Mr. President, you are not in Davidson anymore.
Ross, now president of the 220,000-student UNC system, left a simpler life at Davidson in 2010 and stepped into a new era of public education. The UNC system has been the pride of North Carolina. While it didn’t get everything it wanted, the UNC system over the years generally has been well funded.
But since 2008, when the recession kicked in, UNC’s budget has taken several hits. For the budget year that starts July 1, Gov. Pat McCrory has proposed a systemwide cut of $140 million, Ross told reporters this week.
If the UNC budget is cut, that would buck a national trend. As state revenues have rebounded, 30 states are spending more on higher education this year, the Chronicle of Higher Education reports. North Carolina’s revenues are projected to grow 3.6 percent next budget year.
War against UNC?
Some Democrats say Republicans, who now control the legislature and the governor’s office, are out to get higher ed. “These guys are intent on going to war against the public university system in this state,” W. Hodding Carter III, who worked in Jimmy Carter’s administration and now teaches in Chapel Hill, said recently.
Writing specifically about UNC-Chapel Hill, Democratic consultant Gary Pearce said a war was brewing between the campus and Republicans. “This is a fundamental social, cultural and political conflict,” Pearce wrote recently. “It is free inquiry versus free enterprise, scholars versus CEOs, free thinkers versus true believers. It is, writ large, the same battle that has gone on since Jesse Helms railed against Chapel Hill in the 1960s.”
Art Pope, McCrory’s budget director, said when total spending is included, such as for renovations and pay raises, McCrory’s budget cuts state spending for UNC by about $15 million, less than 1 percent of the UNC system’s $2.6 billion state budget. “The university is absolutely crucial to the future of the state,” he said. But he said the state has to fund other needs, too, such as the growth in Medicaid spending.
‘Battlefield … about talent’
Ross says the UNC system is vital to the state’s economic health, as least as important as roads and airports and high-speed Internet. “The economic battlefield is going to be about talent,” Ross said.
He doesn’t think legislators are out to get the state universities. But he does hear from legislators who believe there is fat to trim.

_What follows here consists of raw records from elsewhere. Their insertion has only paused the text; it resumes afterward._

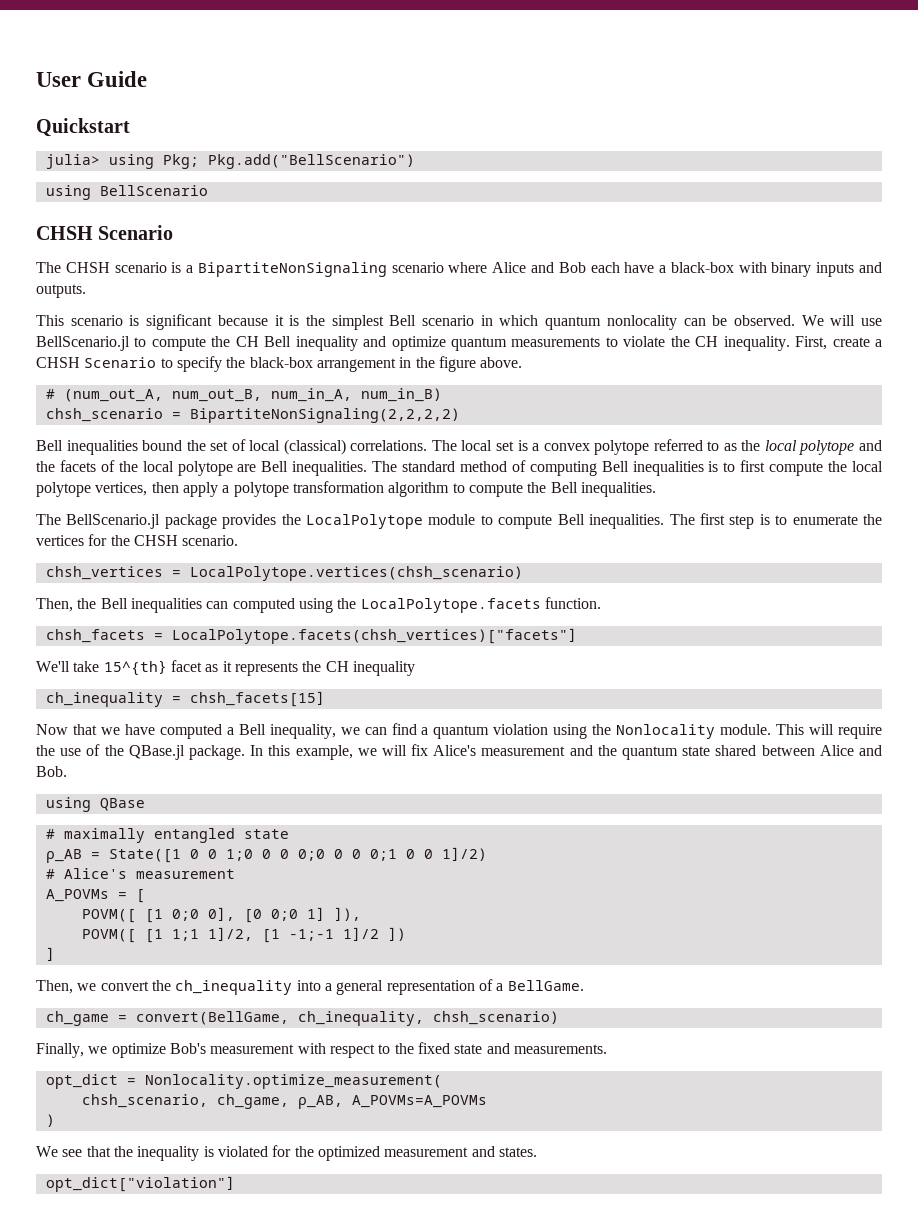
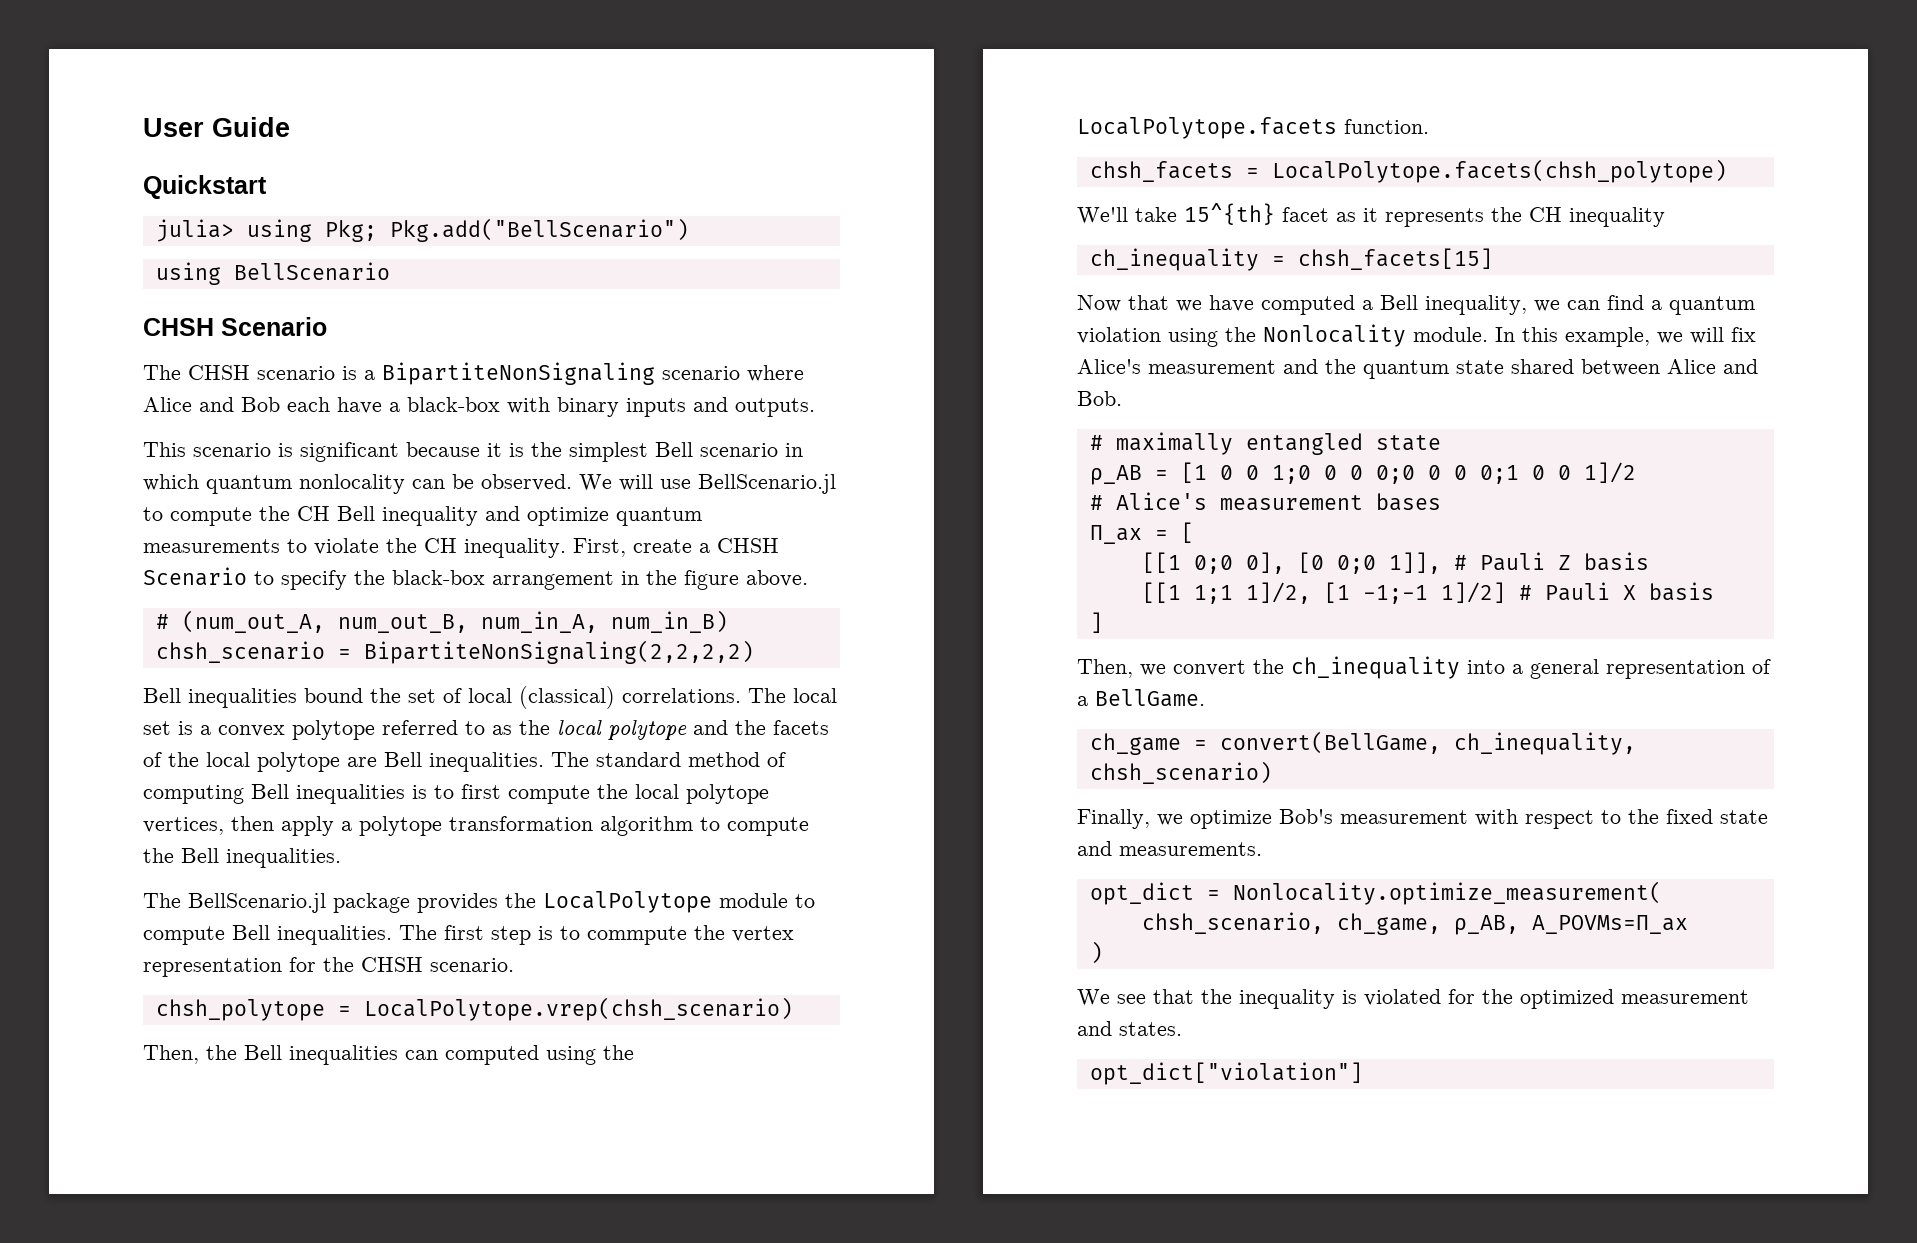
- The first step is to enumerate the vertices for the CHSH scenario.
+ The first step is to commpute the vertex representation for the CHSH scenario.
- chsh_vertices = LocalPolytope.vertices(chsh_scenario)
+ chsh_polytope = LocalPolytope.vrep(chsh_scenario)
- chsh_facets = LocalPolytope.facets(chsh_vertices)["facets"]
+ chsh_facets = LocalPolytope.facets(chsh_polytope)
- This will require the use of the QBase.jl package.
- using QBase
- ρ_AB = State([1 0 0 1;0 0 0 0;0 0 0 0;1 0 0 1]/2)
+ ρ_AB = [1 0 0 1;0 0 0 0;0 0 0 0;1 0 0 1]/2
- # Alice's measurement
- A_POVMs = [
+ # Alice's measurement bases
+ Π_ax = [
- POVM([ [1 0;0 0], [0 0;0 1] ]),
- POVM([ [1 1;1 1]/2, [1 -1;-1 1]/2 ])
+ [[1 0;0 0], [0 0;0 1]], # Pauli Z basis
+ [[1 1;1 1]/2, [1 -1;-1 1]/2] # Pauli X basis
- chsh_scenario, ch_game, ρ_AB, A_POVMs=A_POVMs
+ chsh_scenario, ch_game, ρ_AB, A_POVMs=Π_ax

He took the UNC job partly because of the state’s historic commitment to higher education. “I hope,” he said, “that commitment is still there.”
Ross, 62, now lives in another President’s House on another beautiful street in another picturesque college town. He can take a left out of his front door, walk along Franklin Street and be seated at the lunch counter at Sutton’s Drug Store in no time. Chapel Hill is lovely this time of year – if the legislature and the governor aren’t cutting your budget.